▸ **YOUR INSTRUCTIONS**: Taking the line that contains "[497,189,569,206] 最稳定的 ->" as the first and the final line of the records as the last, write out every line between them exactly, ends included, and nothing else.

▸ **RECORDS SHOWN**:

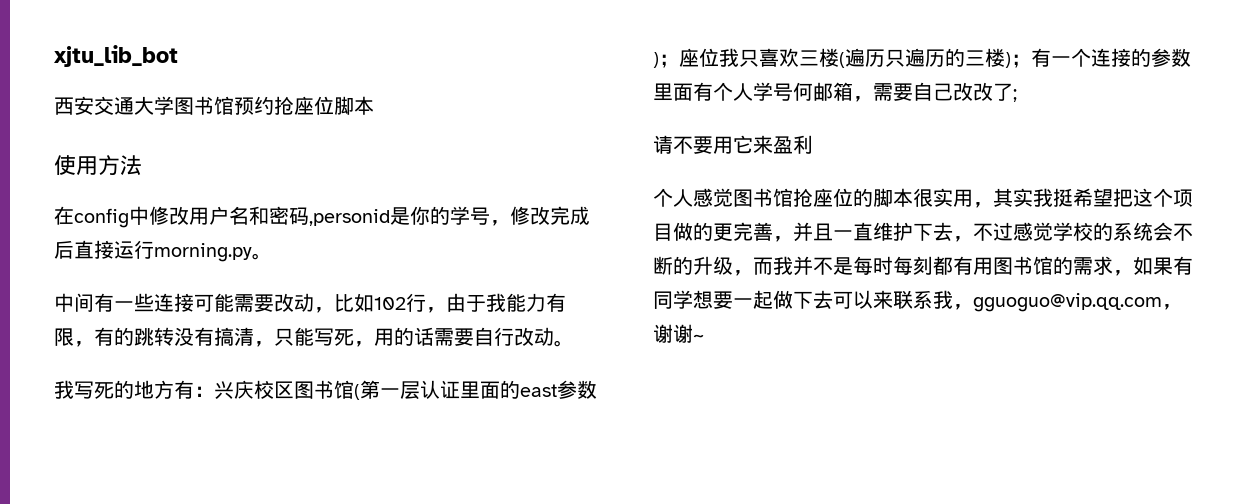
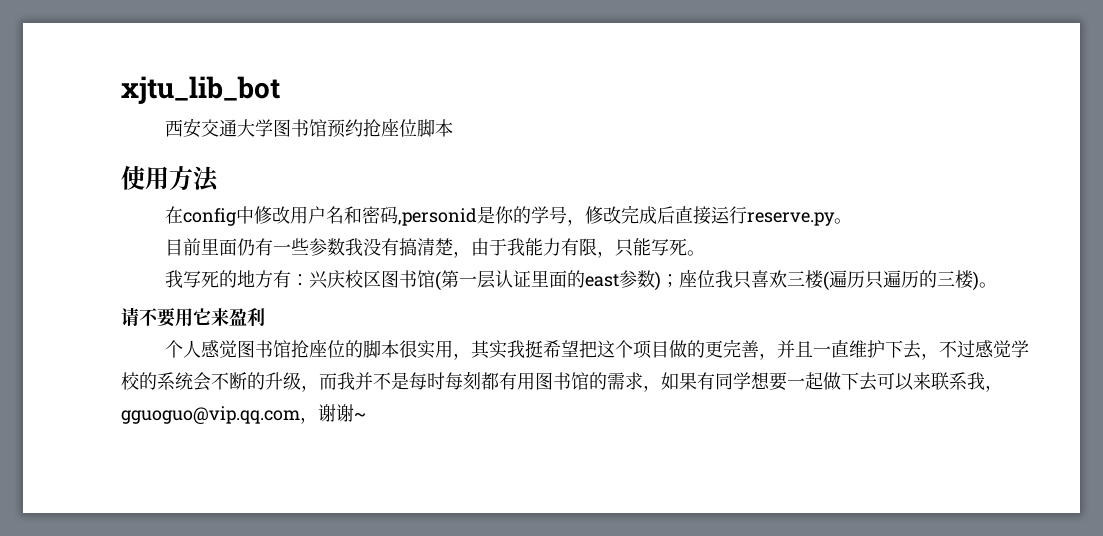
[154,243,272,262] [54,293,426,313] morning.py。 // 中间有一些连接可能需要改动，比如102行 -> [746,212,852,226] [164,238,453,256] reserve.py。 // 目前里面仍有一些参数我没有搞清楚
[94,327,554,347] 有的跳转没有搞清，只能写死，用的话需要自行改动 -> [614,238,687,257] 只能写死
[1011,48,1191,68] [653,82,1017,102] ；有一个连接的参数里面有个人学号何邮箱，需要自己改改了; -> [978,282,997,288] 。

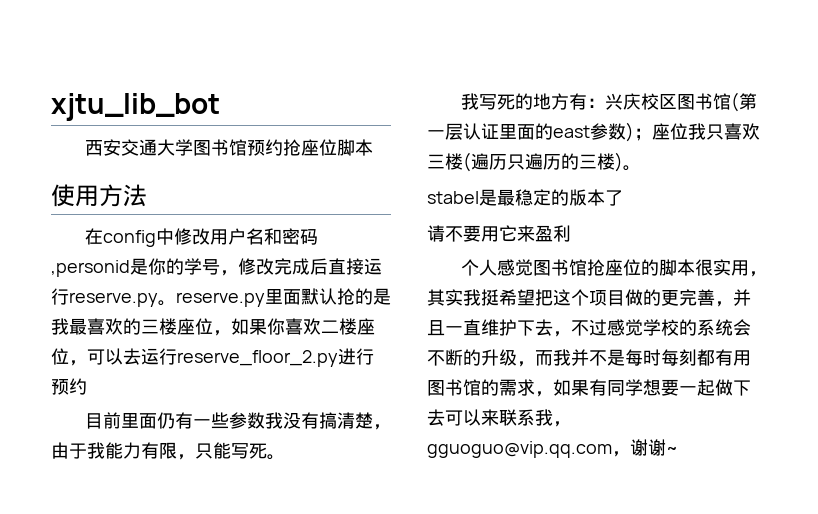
(852, 221) none -> [176,288,391,307] [51,318,375,336] [51,348,374,367] [51,378,87,395] reserve.py里面默认抢的是我最喜欢的三楼座位，如果你喜欢二楼座位，可以去运行reserve_floor_2.py进行预约
(997, 285) none -> [427,189,623,206] // stabel是最稳定的版本了

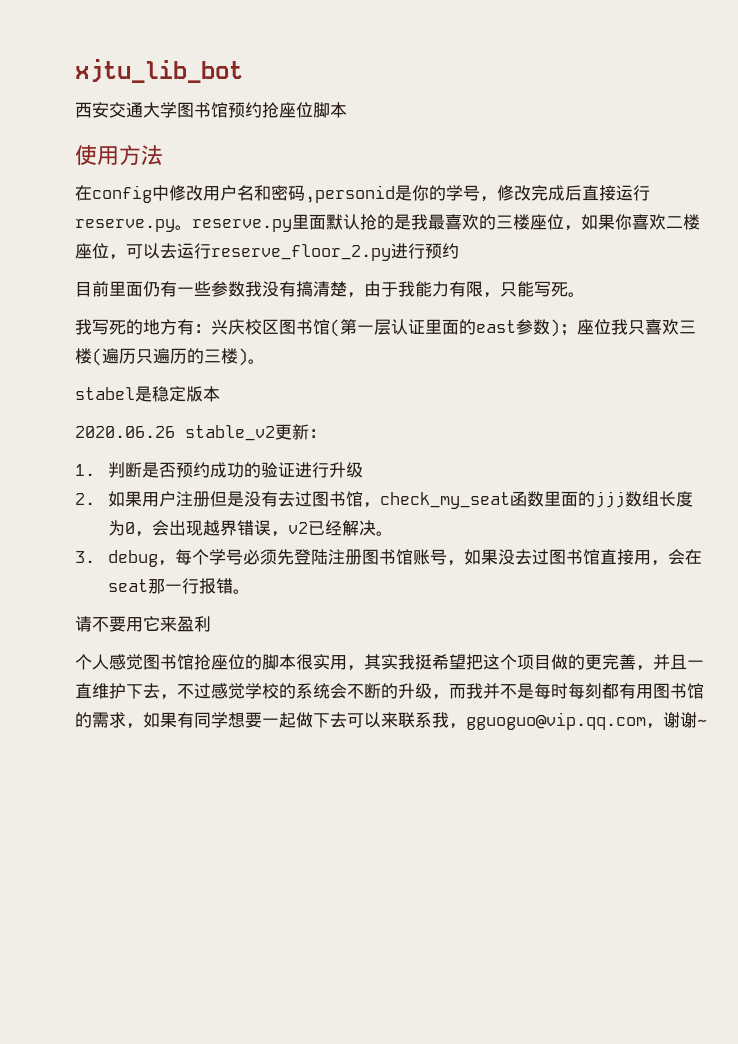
[497,189,569,206] 最稳定的 -> [152,386,186,402] 稳定
[605,190,623,206] 了 -> [75,424,326,441] [75,462,364,478] [75,491,694,509] [108,520,394,537] [75,549,703,567] [108,578,251,594] // 2020.06.26 stable_v2更新： // 1.判断是否预约成功的验证进行升级 // 2.如果用户注册但是没有去过图书馆，check_my_seat函数里面的jjj数组长度为0，会出现越界错误，v2已经解决。 // 3. debug，每个学号必须先登陆注册图书馆账号，如果没去过图书馆直接用，会在seat那一行报错。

▸ **ANSWER SPACE**:
[497,189,569,206] 最稳定的 -> [152,386,186,402] 稳定
[605,190,623,206] 了 -> [75,424,326,441] [75,462,364,478] [75,491,694,509] [108,520,394,537] [75,549,703,567] [108,578,251,594] // 2020.06.26 stable_v2更新： // 1.判断是否预约成功的验证进行升级 // 2.如果用户注册但是没有去过图书馆，check_my_seat函数里面的jjj数组长度为0，会出现越界错误，v2已经解决。 // 3. debug，每个学号必须先登陆注册图书馆账号，如果没去过图书馆直接用，会在seat那一行报错。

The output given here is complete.